Your knees buckle and your lungs are about to burst because your pack weight exceeds your body weight.
You fail to loosen your shoulder straps and unbuckle your waist belt before fording any water crossing.
You don’t have any dry clothes to change into at days end.
You think that since it’s July or August, you don’t need to carry cold weather gear.
You fail to treat the seams of your tent with sealant.
Your gear gets wet because you forgot to put everything into plastic bags.
It rains for days on end and there is still more rain in the forecast.
You’re hiking during black fly, deerfly or mosquito season.
You arrive at a shelter and it’s pouring rain and the shelter is full.
The campsite you plan to stay at is occupied by a camp or scout group.
You didn’t get in shape before the hike and now you wish you had.
You fail to make reservations at Baxter State Park and find out there is no place for you to stay.
Your dog is wet, just rolled in something and makes himself comfortable on somebody else’s sleeping bag.
You forgot to bring your bug dope or headnet


----------



## Gnarcissaro (Jun 19, 2012)

-You're hiking behind your buddy who had Taco Bell last night. 
-You've been lucky not hanging your food or using a bear canister until NOW.
-Mice raid your food/down bag/TP.
-You're unprepared without a flashlight/headlamp and it gets dark.
-You take the wrong trail down and end up miles from your vehicle. 
-You arrive at the summit only to find someone loudly using his/her cellphone. :uzi:
-You go to blowup your mattress pad to find it has a hole in it.
-You eat something your body doesn't agree with and have the shits all day.

The list goes on...


----------



## mattm59 (Jul 2, 2012)

your friend arrives in the dark with a fancy press type coffee maker, and you decide on a couple cups before bed.

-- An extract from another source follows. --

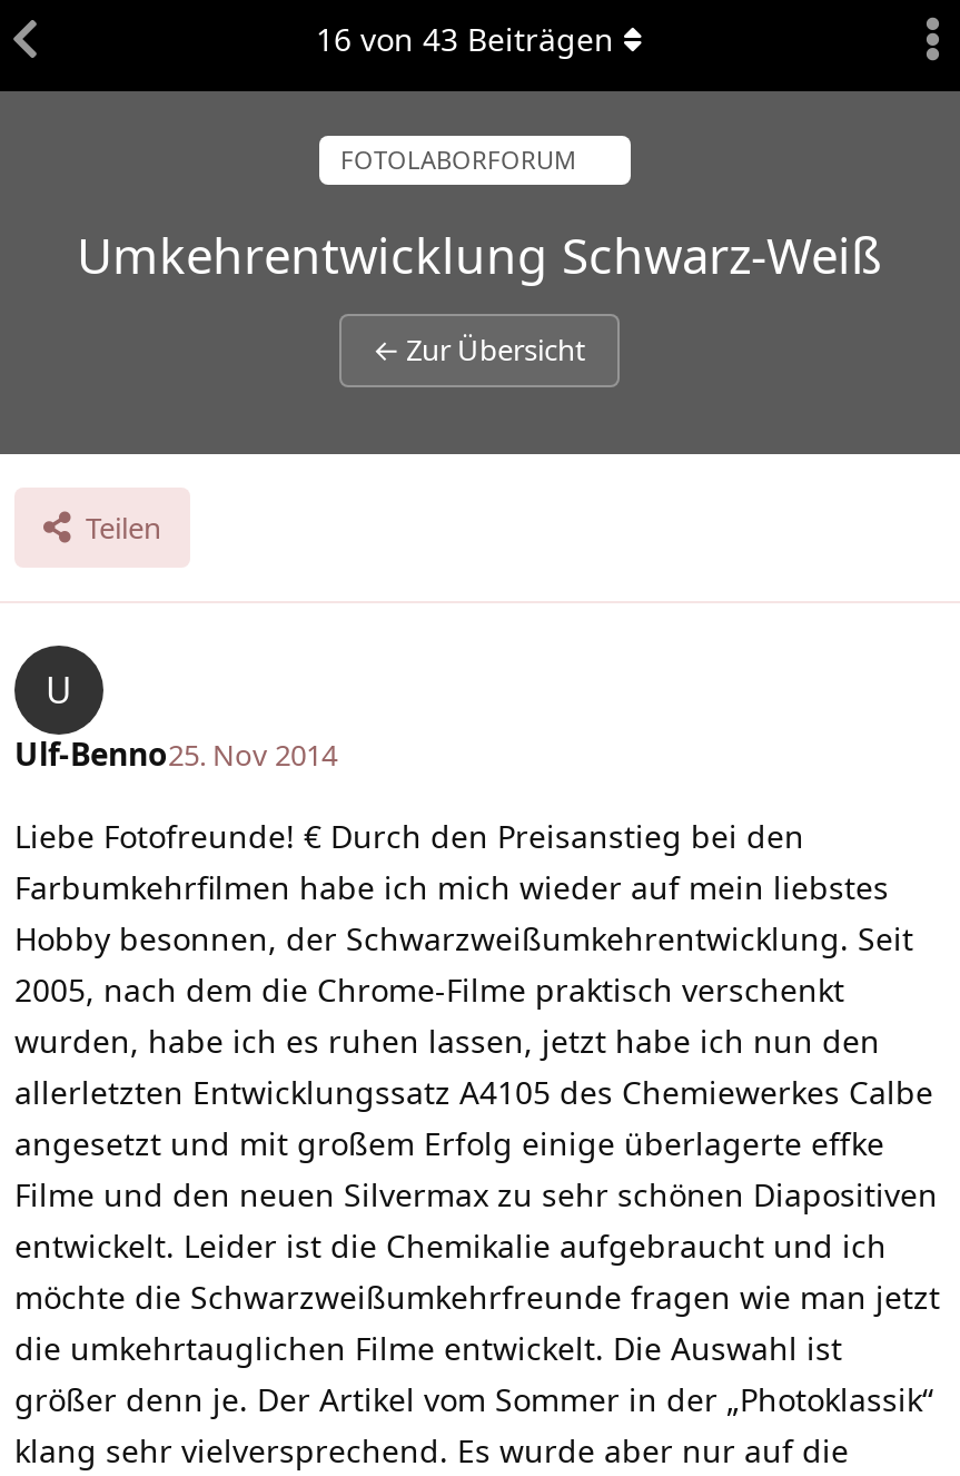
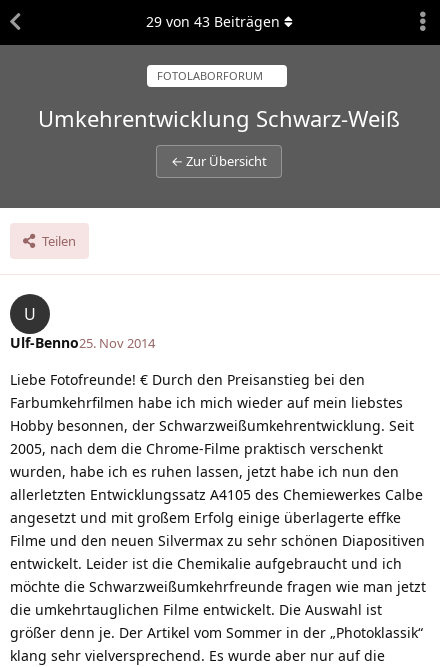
[316,18,614,60] 16 von 43 Beiträgen -> [146,12,280,31] 29 von 43 Beiträgen

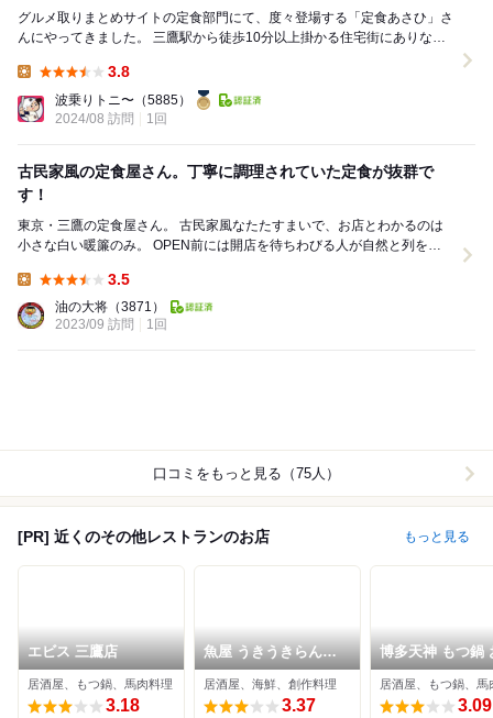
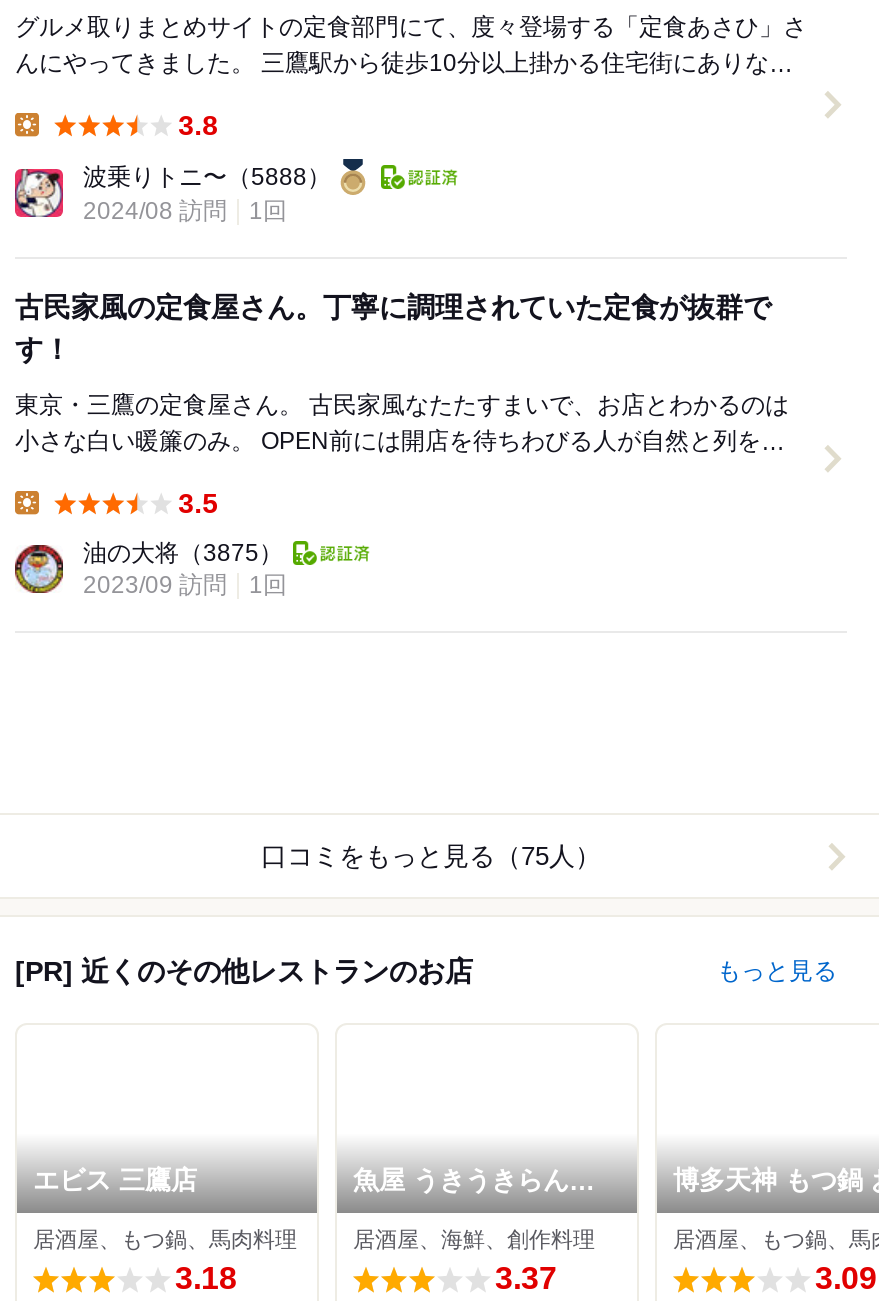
[55,93,191,108] 波乗りトニ〜（5885） -> [83,164,331,192] 波乗りトニ〜（5888）
[55,299,165,315] 油の大将（3871） -> [83,540,283,568] 油の大将（3875）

It's 20 degrees out, and you're nice and toasty in your bag....and it's 1 a.m...1:12 a.m....1:30 a.m. ....1:44 a.m.......


----------



## gottabelight (Feb 13, 2013)

^haha no coffee after 1pm for me! 
-your dog takes a dump / piss in or on the tent / sleeping bag...


----------



## bigbog (May 9, 2013)

You aren't into packing an appropriate map...to at least get your directions for where help is.


----------